The data section start
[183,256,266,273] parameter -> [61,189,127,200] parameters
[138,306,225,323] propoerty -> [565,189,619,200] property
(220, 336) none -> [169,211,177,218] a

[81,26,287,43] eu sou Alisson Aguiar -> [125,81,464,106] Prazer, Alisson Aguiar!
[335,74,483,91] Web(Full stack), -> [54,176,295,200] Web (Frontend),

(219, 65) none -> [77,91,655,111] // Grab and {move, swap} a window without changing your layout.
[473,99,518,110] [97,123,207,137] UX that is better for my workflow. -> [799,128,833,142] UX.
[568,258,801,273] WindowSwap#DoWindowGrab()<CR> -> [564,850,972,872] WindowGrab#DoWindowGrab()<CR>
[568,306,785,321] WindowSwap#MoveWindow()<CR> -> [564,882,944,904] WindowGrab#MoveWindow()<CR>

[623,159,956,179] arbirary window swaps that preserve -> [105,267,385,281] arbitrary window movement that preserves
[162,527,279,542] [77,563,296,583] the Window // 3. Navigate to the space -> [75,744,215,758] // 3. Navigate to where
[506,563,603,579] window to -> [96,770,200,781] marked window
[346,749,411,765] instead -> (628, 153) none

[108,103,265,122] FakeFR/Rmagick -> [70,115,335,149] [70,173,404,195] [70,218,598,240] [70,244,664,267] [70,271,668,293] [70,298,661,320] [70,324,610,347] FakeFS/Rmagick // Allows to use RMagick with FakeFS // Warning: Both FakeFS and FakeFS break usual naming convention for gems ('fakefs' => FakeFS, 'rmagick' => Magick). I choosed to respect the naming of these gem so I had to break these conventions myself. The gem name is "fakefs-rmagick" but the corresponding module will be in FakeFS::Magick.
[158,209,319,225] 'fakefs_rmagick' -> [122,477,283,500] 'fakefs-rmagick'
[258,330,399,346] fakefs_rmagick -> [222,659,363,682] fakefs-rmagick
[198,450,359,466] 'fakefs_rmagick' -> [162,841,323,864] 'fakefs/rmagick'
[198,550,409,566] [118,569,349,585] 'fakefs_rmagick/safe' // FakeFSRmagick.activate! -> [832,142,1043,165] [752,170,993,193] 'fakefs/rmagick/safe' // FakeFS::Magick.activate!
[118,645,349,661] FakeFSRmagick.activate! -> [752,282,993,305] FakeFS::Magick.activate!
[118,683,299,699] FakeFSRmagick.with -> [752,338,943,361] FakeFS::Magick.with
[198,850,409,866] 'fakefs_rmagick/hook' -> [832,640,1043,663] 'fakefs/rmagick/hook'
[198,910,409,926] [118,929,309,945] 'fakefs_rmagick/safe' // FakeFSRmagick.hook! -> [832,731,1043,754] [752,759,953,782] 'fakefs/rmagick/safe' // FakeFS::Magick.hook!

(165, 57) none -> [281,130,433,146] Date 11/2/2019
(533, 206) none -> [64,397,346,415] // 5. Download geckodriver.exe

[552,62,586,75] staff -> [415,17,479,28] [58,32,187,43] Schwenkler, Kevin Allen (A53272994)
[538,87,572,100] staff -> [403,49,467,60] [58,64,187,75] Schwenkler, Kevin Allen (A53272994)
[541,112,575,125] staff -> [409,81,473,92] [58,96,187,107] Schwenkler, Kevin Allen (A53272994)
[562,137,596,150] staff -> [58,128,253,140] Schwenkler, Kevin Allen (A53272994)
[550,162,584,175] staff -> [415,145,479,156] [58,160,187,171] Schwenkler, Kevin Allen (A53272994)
The data section end
* Exercise aim *
Give back the listing exactly, please, from its first line to the line containing "[335,74,483,91] Web(Full stack), ->", inclusive, and nothing past that line.

* Task response *
[183,256,266,273] parameter -> [61,189,127,200] parameters
[138,306,225,323] propoerty -> [565,189,619,200] property
(220, 336) none -> [169,211,177,218] a

[81,26,287,43] eu sou Alisson Aguiar -> [125,81,464,106] Prazer, Alisson Aguiar!
[335,74,483,91] Web(Full stack), -> [54,176,295,200] Web (Frontend),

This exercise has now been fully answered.